Task prompt
Copy each line in the data that includes the word "margin".
[Opening Input data section]
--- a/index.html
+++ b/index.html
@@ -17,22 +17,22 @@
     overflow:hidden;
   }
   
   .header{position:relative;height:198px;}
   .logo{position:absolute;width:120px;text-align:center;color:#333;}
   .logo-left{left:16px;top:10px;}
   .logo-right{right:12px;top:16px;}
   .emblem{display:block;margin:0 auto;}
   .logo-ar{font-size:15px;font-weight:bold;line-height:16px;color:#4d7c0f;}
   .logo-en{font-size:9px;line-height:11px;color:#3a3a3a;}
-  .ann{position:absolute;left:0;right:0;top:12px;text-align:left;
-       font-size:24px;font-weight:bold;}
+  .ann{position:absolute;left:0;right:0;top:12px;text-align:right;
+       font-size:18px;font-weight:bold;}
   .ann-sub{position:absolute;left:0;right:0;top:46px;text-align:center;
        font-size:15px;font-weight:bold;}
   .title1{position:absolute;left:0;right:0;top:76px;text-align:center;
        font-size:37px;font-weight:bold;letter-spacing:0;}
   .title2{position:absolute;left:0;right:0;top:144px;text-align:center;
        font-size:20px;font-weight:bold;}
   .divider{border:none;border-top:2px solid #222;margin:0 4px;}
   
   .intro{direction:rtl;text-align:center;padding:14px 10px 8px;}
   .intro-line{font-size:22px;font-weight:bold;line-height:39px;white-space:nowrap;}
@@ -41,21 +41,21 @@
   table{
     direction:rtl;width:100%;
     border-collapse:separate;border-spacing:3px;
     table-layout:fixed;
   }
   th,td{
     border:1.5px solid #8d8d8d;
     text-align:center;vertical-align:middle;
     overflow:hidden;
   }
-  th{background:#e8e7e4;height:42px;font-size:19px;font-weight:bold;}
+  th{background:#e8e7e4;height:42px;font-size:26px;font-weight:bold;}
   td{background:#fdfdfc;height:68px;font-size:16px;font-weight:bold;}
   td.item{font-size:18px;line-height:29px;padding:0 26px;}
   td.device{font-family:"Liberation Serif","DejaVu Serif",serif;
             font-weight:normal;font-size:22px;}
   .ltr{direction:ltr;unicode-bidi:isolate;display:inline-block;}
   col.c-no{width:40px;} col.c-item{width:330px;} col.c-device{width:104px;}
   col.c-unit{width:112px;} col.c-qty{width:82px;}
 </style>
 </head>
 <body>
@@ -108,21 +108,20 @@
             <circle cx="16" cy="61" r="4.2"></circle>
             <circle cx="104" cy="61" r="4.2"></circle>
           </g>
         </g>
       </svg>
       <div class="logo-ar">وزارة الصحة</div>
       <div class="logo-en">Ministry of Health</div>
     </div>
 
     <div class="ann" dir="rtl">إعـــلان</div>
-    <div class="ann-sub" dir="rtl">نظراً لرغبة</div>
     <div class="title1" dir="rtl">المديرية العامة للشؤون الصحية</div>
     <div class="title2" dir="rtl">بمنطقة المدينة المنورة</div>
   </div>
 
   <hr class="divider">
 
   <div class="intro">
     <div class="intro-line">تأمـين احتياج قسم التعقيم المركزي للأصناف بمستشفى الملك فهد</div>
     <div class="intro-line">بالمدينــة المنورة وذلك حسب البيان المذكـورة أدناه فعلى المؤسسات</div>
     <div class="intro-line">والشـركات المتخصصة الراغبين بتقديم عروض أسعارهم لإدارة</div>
[Closing Input data section]
Response box
   .emblem{display:block;margin:0 auto;}
   .divider{border:none;border-top:2px solid #222;margin:0 4px;}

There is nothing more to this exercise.